━━━ EXCERPTED RECORDS
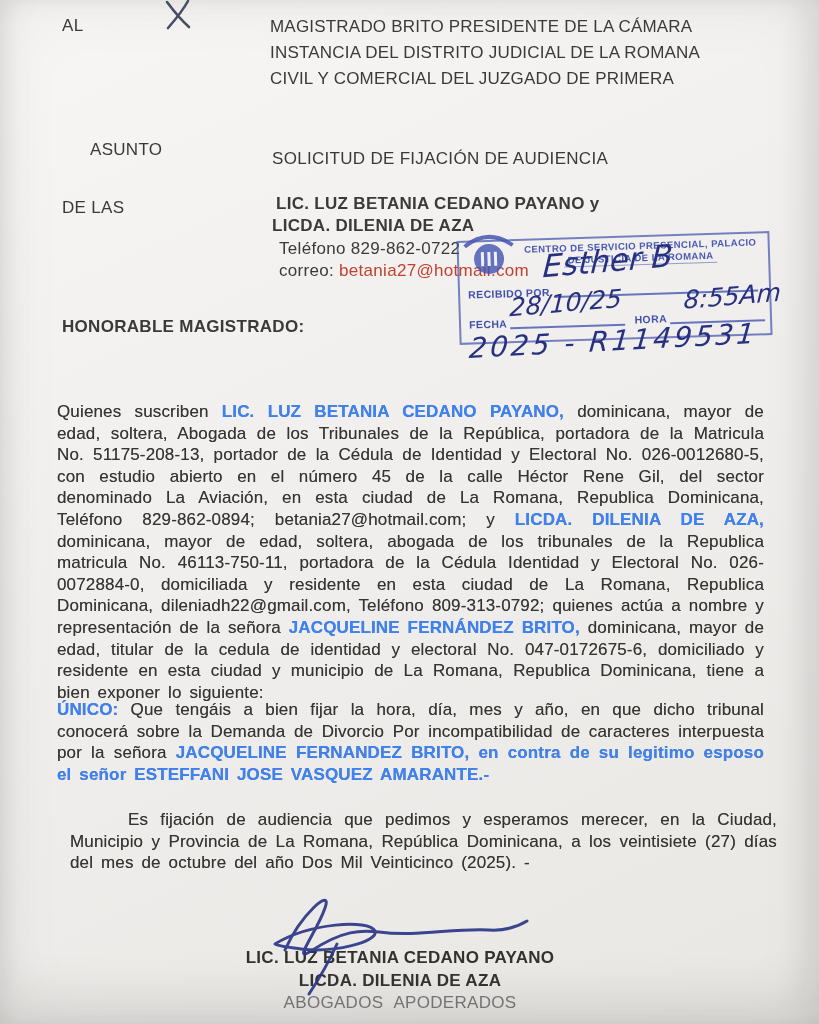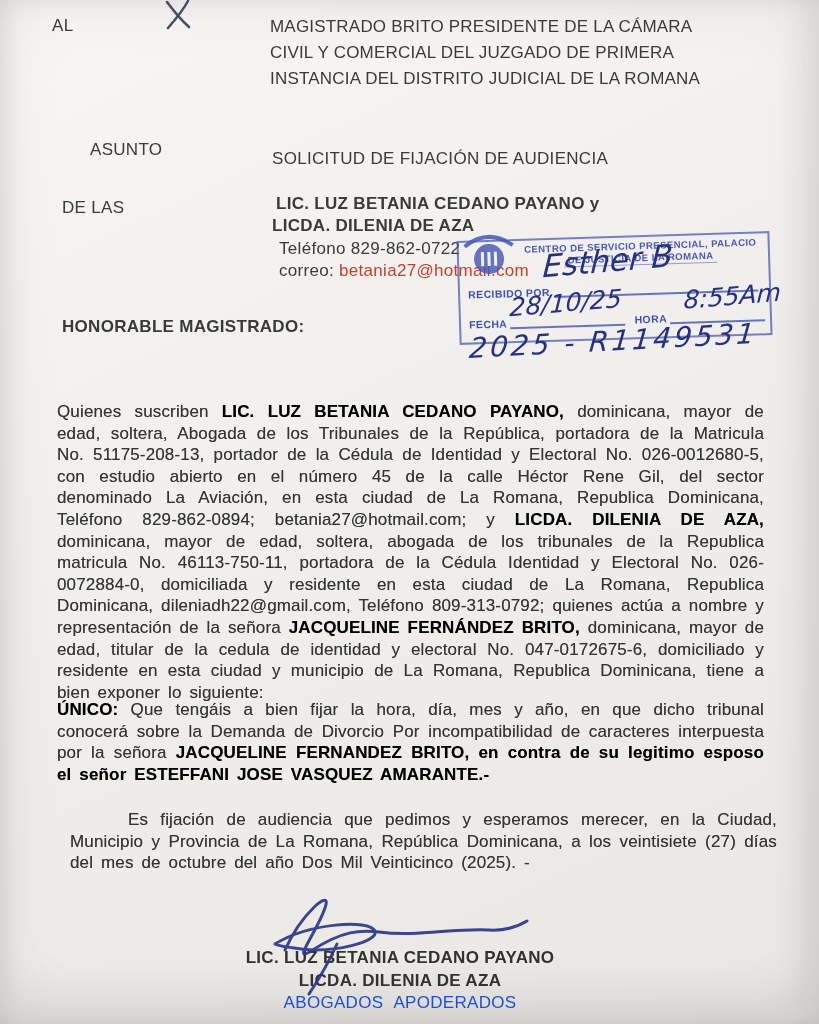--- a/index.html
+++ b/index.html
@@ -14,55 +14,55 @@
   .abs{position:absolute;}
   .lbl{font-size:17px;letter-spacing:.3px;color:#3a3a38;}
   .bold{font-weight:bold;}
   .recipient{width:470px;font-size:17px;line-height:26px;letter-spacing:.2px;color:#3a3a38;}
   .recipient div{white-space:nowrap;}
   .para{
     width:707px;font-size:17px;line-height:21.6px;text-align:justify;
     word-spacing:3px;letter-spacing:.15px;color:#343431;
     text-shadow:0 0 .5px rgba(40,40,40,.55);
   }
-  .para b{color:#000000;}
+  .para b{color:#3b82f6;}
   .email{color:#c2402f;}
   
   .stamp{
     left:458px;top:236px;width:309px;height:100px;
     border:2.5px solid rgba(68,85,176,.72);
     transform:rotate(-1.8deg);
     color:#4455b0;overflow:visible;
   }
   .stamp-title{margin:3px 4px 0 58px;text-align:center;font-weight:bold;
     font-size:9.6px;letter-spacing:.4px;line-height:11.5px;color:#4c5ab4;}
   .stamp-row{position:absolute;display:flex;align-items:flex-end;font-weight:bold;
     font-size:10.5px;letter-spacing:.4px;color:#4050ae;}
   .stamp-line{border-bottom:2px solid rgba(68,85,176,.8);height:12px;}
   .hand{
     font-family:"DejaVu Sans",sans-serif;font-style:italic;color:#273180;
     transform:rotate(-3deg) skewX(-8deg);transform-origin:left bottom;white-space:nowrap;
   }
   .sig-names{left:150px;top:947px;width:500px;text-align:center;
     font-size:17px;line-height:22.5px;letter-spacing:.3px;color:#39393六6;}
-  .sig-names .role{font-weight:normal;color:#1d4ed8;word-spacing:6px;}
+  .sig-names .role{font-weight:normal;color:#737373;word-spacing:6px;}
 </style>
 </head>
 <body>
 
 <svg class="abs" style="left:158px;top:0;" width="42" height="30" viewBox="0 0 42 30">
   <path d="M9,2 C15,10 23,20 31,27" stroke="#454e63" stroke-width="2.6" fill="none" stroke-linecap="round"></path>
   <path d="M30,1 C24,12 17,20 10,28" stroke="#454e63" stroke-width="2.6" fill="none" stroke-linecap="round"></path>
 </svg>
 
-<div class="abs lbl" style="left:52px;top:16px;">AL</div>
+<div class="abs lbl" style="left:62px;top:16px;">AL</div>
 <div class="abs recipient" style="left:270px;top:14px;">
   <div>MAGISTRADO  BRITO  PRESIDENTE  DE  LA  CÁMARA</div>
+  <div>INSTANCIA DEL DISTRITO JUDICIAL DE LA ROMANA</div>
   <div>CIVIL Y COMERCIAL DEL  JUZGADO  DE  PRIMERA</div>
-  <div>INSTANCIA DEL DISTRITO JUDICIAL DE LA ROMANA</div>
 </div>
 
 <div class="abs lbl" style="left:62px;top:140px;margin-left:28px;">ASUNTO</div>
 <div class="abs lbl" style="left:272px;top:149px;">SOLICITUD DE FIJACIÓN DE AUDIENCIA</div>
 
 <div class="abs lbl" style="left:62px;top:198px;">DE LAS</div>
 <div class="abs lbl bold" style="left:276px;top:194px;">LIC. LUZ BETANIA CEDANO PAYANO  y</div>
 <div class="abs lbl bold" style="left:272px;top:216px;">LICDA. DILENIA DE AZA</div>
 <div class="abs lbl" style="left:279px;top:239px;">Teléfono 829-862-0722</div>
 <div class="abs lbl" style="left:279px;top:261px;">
━━━━━━
━━━ EXCERPTED RECORDS
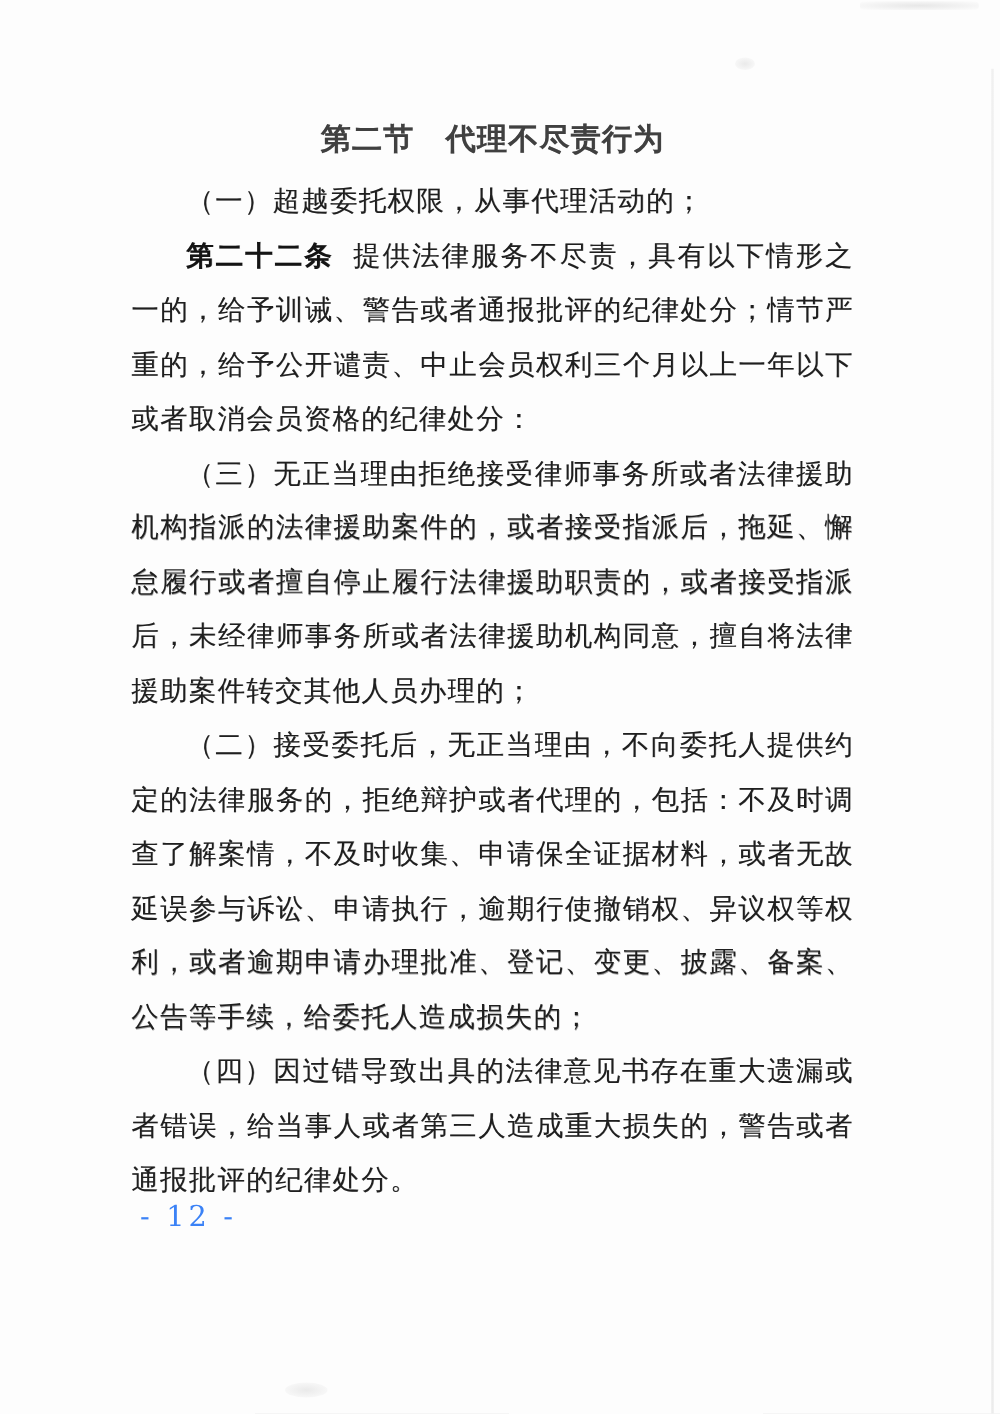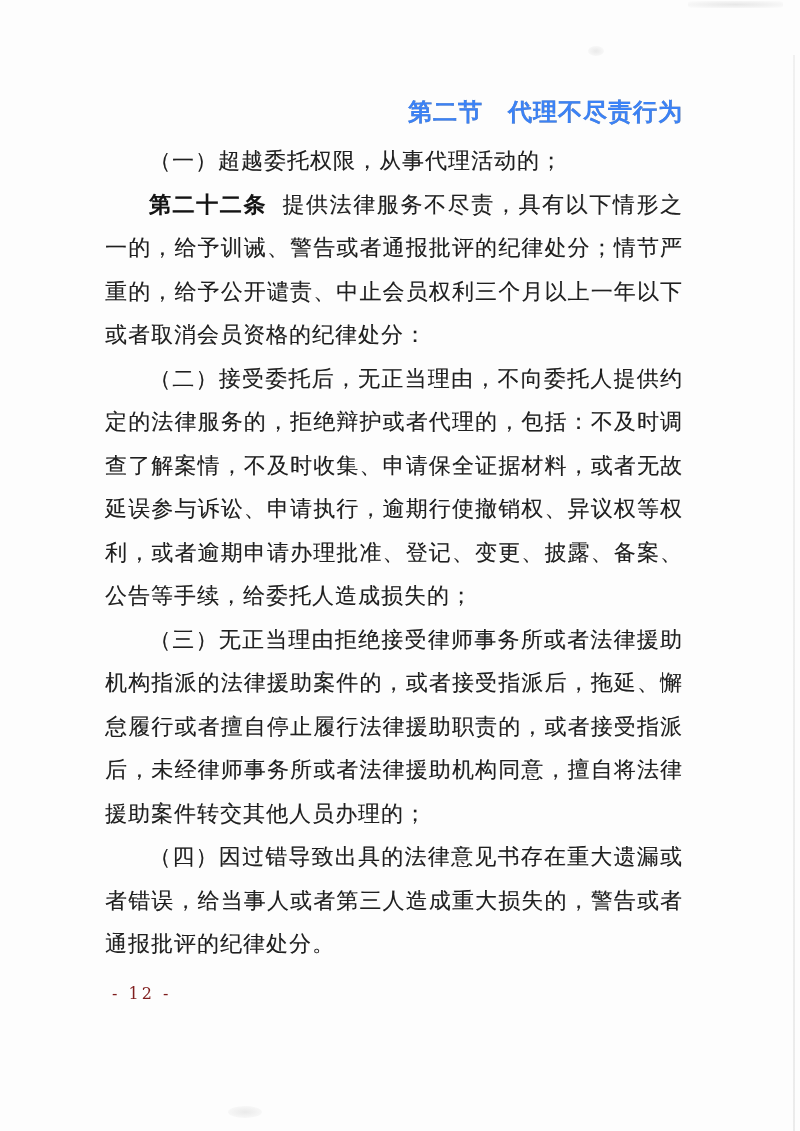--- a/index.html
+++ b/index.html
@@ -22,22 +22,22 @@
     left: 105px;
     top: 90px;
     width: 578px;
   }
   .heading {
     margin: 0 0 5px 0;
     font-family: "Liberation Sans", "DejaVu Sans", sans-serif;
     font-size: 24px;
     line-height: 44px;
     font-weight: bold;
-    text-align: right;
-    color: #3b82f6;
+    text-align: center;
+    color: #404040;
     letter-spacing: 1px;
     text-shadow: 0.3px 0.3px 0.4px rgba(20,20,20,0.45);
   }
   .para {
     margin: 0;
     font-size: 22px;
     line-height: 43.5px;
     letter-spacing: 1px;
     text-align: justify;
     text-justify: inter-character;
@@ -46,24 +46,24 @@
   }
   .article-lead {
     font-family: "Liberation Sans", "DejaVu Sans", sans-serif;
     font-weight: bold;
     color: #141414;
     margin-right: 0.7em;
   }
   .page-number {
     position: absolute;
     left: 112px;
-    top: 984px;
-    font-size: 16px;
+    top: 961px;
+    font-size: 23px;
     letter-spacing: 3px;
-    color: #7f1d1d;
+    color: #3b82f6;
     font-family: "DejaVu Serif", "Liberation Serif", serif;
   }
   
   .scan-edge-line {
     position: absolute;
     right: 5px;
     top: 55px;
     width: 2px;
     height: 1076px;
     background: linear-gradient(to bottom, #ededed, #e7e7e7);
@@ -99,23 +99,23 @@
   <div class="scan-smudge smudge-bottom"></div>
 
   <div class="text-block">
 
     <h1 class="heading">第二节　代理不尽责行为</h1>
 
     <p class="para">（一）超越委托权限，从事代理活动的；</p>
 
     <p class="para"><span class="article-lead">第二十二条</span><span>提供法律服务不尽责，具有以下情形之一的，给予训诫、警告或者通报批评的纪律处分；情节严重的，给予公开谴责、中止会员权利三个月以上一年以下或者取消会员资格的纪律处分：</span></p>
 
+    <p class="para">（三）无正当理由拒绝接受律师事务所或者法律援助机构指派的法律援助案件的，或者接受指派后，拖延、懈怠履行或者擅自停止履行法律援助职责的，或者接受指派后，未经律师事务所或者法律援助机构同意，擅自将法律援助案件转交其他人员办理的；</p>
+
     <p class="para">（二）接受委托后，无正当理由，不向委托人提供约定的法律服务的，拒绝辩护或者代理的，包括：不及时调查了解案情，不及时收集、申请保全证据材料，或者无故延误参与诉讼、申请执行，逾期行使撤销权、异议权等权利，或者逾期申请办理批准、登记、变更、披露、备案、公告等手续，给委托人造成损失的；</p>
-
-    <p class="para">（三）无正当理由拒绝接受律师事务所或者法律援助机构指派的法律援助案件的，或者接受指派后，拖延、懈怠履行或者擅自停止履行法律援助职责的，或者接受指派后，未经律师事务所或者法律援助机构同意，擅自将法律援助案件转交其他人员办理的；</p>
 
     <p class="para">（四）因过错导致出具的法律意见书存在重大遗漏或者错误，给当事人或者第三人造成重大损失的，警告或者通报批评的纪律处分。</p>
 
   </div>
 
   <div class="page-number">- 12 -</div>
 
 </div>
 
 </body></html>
━━━━━━
━━━ EXCERPTED RECORDS
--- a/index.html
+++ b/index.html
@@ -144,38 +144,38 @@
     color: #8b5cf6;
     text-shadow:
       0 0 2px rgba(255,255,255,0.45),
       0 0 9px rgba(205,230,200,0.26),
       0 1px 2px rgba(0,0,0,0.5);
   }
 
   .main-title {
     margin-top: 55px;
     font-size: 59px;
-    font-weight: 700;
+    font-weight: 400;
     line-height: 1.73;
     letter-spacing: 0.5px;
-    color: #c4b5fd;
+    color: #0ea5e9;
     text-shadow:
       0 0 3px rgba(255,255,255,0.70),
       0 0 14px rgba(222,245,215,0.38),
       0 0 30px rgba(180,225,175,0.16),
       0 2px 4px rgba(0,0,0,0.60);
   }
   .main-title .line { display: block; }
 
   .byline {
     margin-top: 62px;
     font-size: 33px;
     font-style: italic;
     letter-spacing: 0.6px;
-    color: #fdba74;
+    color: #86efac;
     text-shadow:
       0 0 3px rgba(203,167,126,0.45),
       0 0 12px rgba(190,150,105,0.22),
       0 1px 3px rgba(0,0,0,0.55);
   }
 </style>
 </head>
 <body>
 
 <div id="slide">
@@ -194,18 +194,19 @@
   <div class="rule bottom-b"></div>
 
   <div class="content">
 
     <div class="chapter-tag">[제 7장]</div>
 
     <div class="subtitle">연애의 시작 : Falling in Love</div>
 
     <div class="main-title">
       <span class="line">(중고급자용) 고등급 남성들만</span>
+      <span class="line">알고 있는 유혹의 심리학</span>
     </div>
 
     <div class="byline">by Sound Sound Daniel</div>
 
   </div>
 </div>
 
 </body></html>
━━━━━━
### DIRECTIONS FOR THIS TASK:
If a line above holds the word "position", count it; then say how many such lines there are and nothing else.

### WRITTEN SOLUTION:
4